A nutrition expert based in California is somewhat expected that stool imaging devices are available. "In my opinion particularly due to the growth of intestinal malignancy among youthful demographics, there are increased discussions about actually looking at what is contained in the restroom basin," she says, referencing the substantial growth of the illness in people younger than middle age, which many experts attribute to extensively altered dietary items. "It's another way [for companies] to profit from that."

She worries that overwhelming emphasis placed on a waste's visual properties could be counterproductive. "There exists a concept in intestinal condition that you're striving for this perfect, uniform, tubular waste continuously, when that's really just not realistic," she says. "I could see how these tools could cause individuals to fixate on chasing the 'ideal gut'."
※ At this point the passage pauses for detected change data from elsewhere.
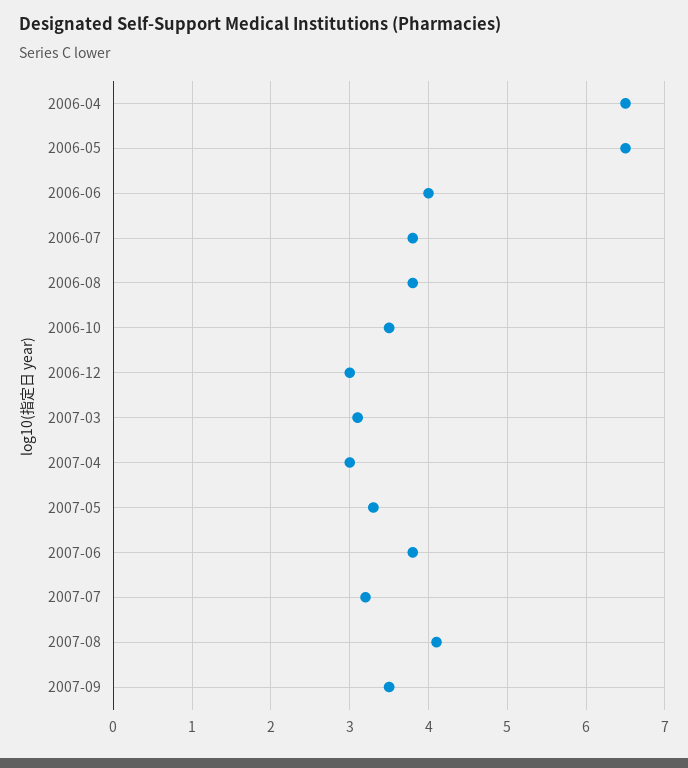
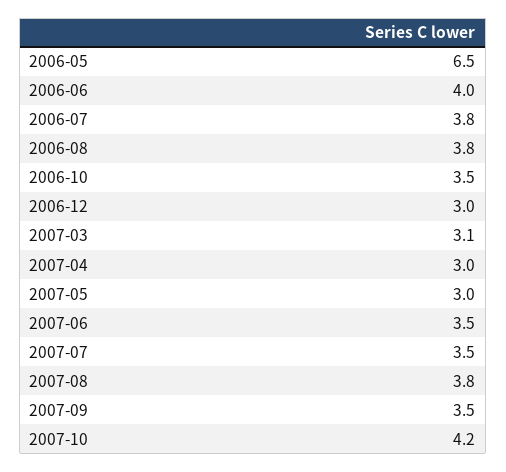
2006-04: 6.5 -> none
2007-05: 3.3 -> 3
2007-06: 3.8 -> 3.5
2007-07: 3.2 -> 3.5
2007-08: 4.1 -> 3.8
2007-10: none -> 4.2

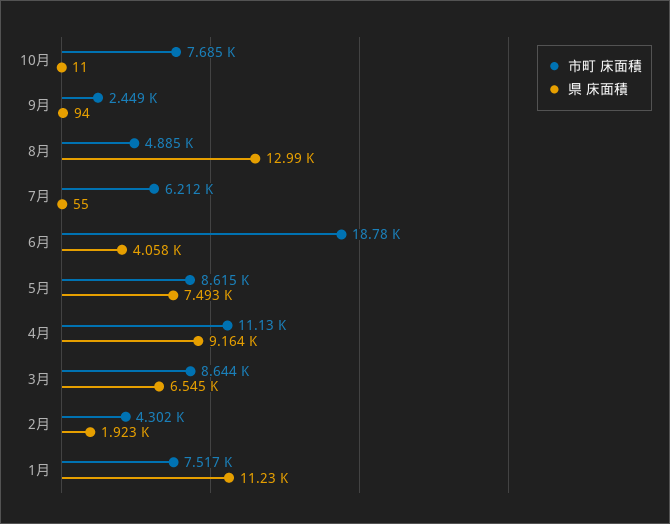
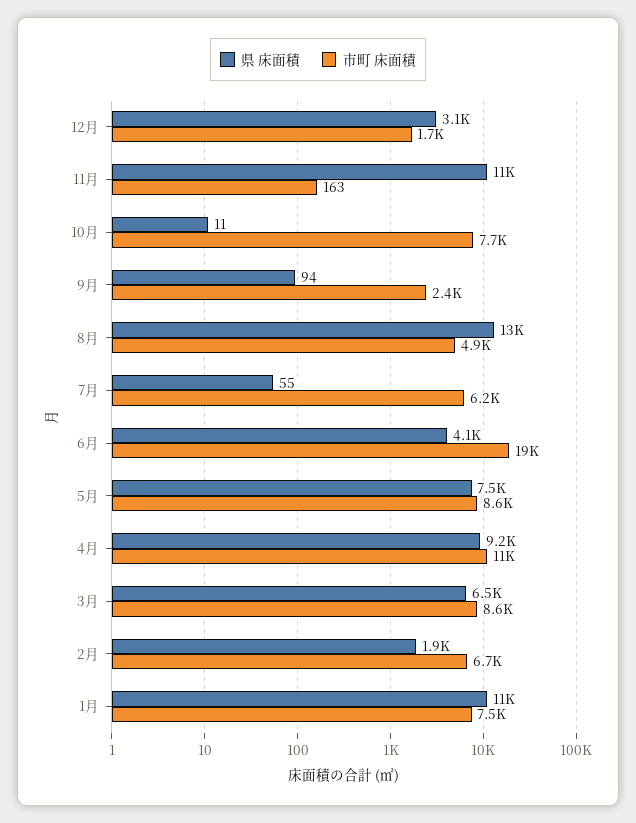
市町 床面積, 2月: 4302 -> 6700
県 床面積, 12月: none -> 3100
市町 床面積, 12月: none -> 1700
県 床面積, 11月: none -> 11000
市町 床面積, 11月: none -> 163

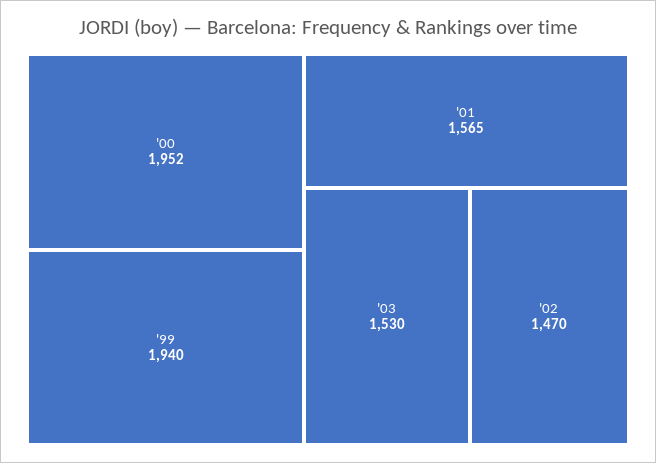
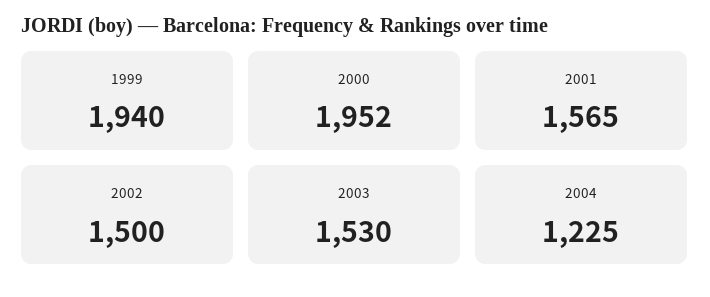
'02: 1470 -> 1500
2004: none -> 1225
A different food specialist notes that the gut flora in excrement changes within two days of a new diet, which could reduce the significance of current waste metrics. "What practical value does it have to know about the microorganisms in your stool when it could completely transform within two days?" she questioned.

Jacqueline Garner
Jacqueline Garner

A passionate food blogger and snack enthusiast with years of experience in culinary arts and deal hunting.